Which brings me to my final point. I'm sick of hearing people say "we can't use [CfEngine/Chef/Puppet] because we have too many legacy systems. You don't have to manage ever byte on every machine at the beginning. In fact that wouldn't be prudent. You want to start small.
Even if you have the most legacy encrusted, old, systems a good start is to have your CM system keep /etc/motd updated on your Unix/Linux systems. That's it. It has business justification: there may be some standard message that should be there. Anyone claiming they are afraid you will interfere with the services on the machine can't possibly mean that modifying /etc/motd will harm their service. It reduces the problem to "we can't spare the RAM and CPU" that the CM system will require. That's a much more manageable problem.
Once you are past that, you can use the system to enforce security policies. Make sure /etc isn't world writable, disable telnetd, and so on. These are significant improvements in the legacy world.
Of course, now you have the infrastructure in place, all your new machines can be built without this legacy baggage. That new web farm can be build by coding up CM modules that create your 3 kinds of machines: static web servers, database servers, CGI/application servers. Using your CM system you build these machines.

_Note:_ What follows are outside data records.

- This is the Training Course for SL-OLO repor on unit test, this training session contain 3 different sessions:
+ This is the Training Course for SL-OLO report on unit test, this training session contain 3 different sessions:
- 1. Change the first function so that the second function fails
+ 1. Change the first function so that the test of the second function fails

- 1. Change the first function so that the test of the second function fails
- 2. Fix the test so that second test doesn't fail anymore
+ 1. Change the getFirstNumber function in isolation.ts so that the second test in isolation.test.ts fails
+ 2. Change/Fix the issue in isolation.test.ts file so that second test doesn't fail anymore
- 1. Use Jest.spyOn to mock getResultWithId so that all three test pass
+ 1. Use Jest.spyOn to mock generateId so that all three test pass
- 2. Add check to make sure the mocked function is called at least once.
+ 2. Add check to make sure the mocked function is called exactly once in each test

You now have all the repeatability and automation you need to scale (and as a bonus, /etc/motd contains the right message).

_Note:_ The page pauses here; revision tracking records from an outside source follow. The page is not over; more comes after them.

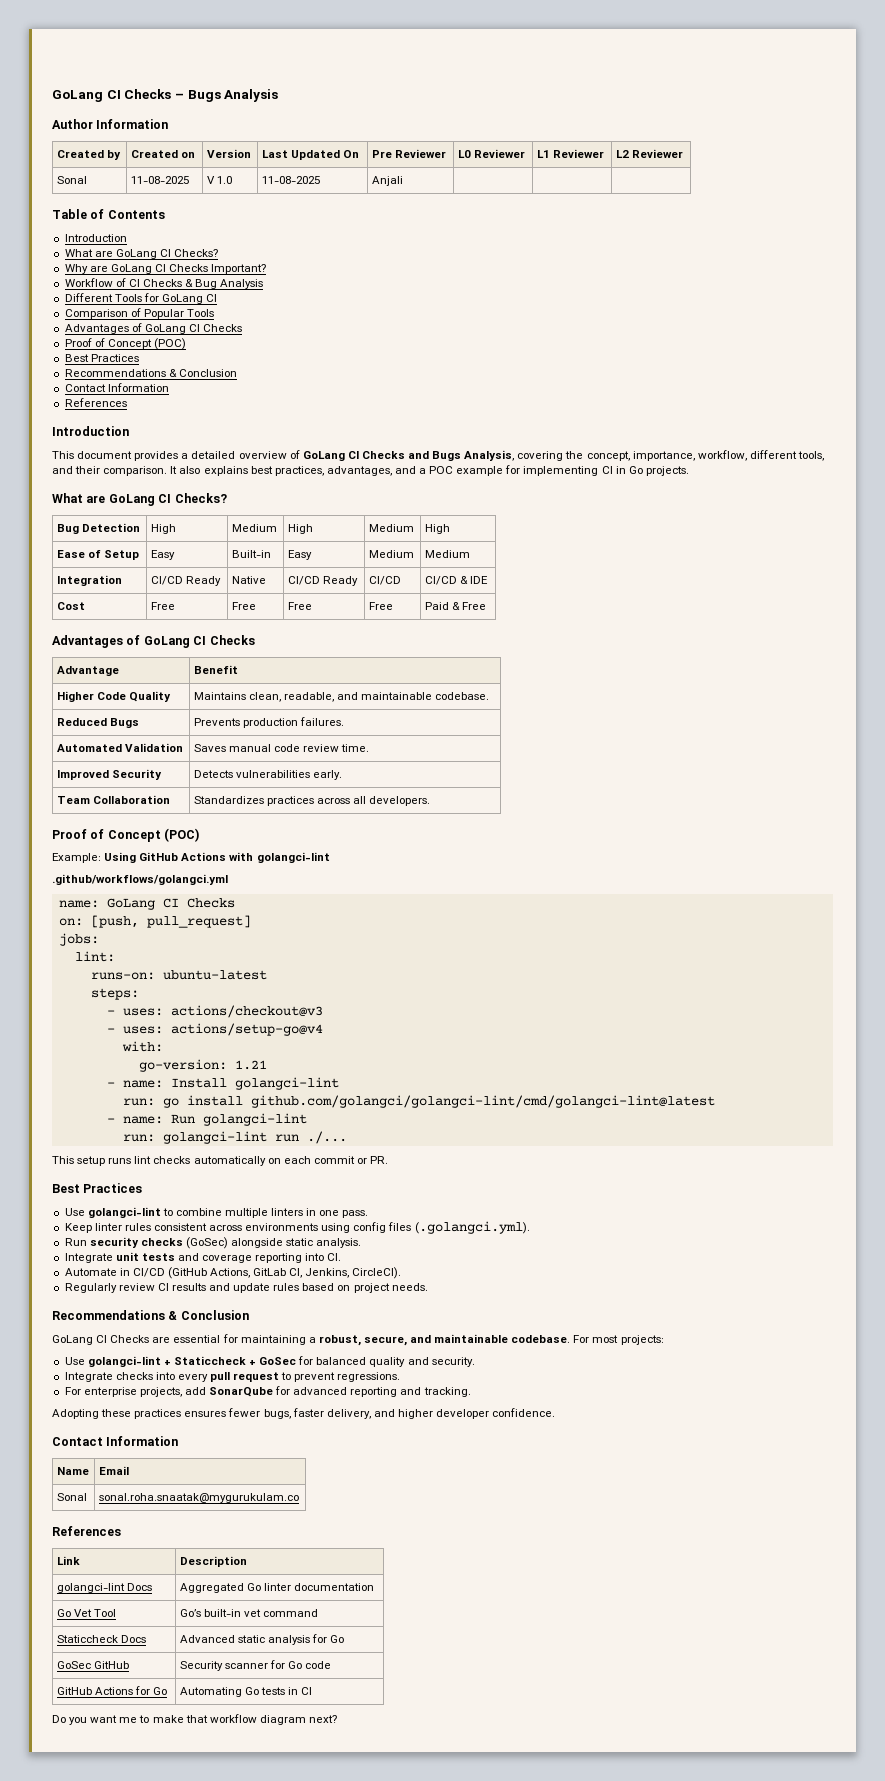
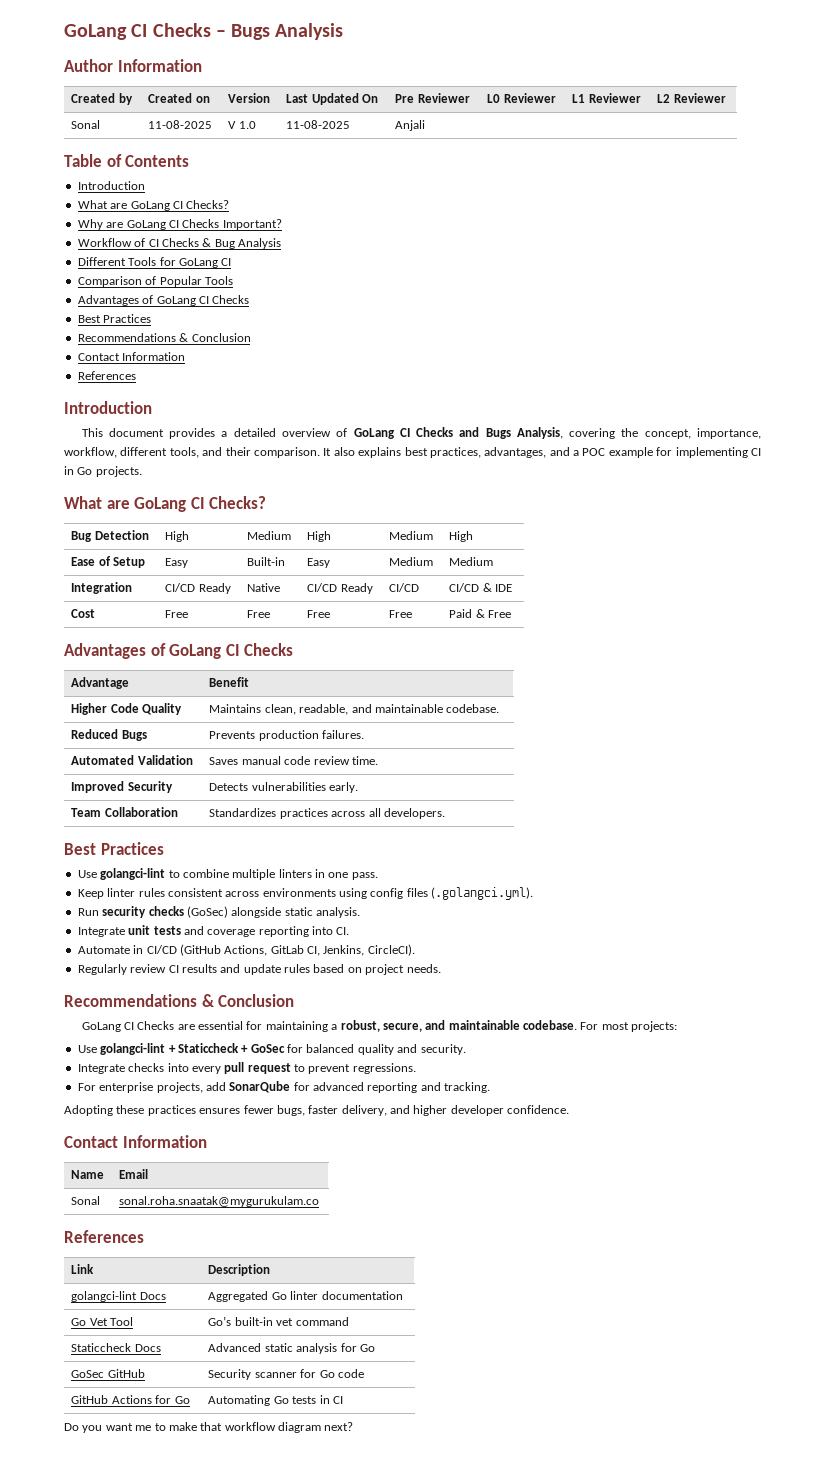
  Comparison of Popular Tools
  Advantages of GoLang CI Checks
- Proof of Concept (POC)
  Team Collaboration | Standardizes practices across all developers.
- Proof of Concept (POC)
- Example: Using GitHub Actions with golangci-lint
- .github/workflows/golangci.yml
- name: GoLang CI Checks
- on: [push, pull_request]
- jobs:
- lint:
- runs-on: ubuntu-latest
- steps:
- - uses: actions/checkout@v3
- - uses: actions/setup-go@v4
- with:
- go-version: 1.21
- - name: Install golangci-lint
- run: go install github.com/golangci/golangci-lint/cmd/golangci-lint@latest
- - name: Run golangci-lint
- run: golangci-lint run ./...
- This setup runs lint checks automatically on each commit or PR.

This is a "bottom up" approach: changing small things and working up to bigger things.
You can also go the other direction: Use CM to create your services "the right way", have your success be visible, and use that success to gain trust as you slowly, one step at a time, expand the CM system to include legacy machines.
Writing about my "fear of reboot" brought back a lot of old memories. They are, let me be clear, memories. I haven't felt the "fear of reboot" for years because I've been using the above techniques. None of this is rocket science. It isn't even trailblazing any more. It's 12+ year old, proven techniques. The biggest problem in our industry is convincing people to enter the 21st century and they don't want to be reminded that they're a decade late.
Tom
[1] Especially servers that have multiple purposes. By the way, for the purpose of this article I'll use the term "service" to mean an application or group of cooperating processes that provide an application to users, "machine" to mean any machine, and "server" to mean a machine that provides one or more services.
Is there a particular reason why you don't provide a more printer friendly version of your posts via a link? I try not to print much, but every once in a while I come across something so good ( like this post ) that I would like to print it and share it. I find that certain people are a whole lot more likely to read a printed page than they are to actually click a link I send them.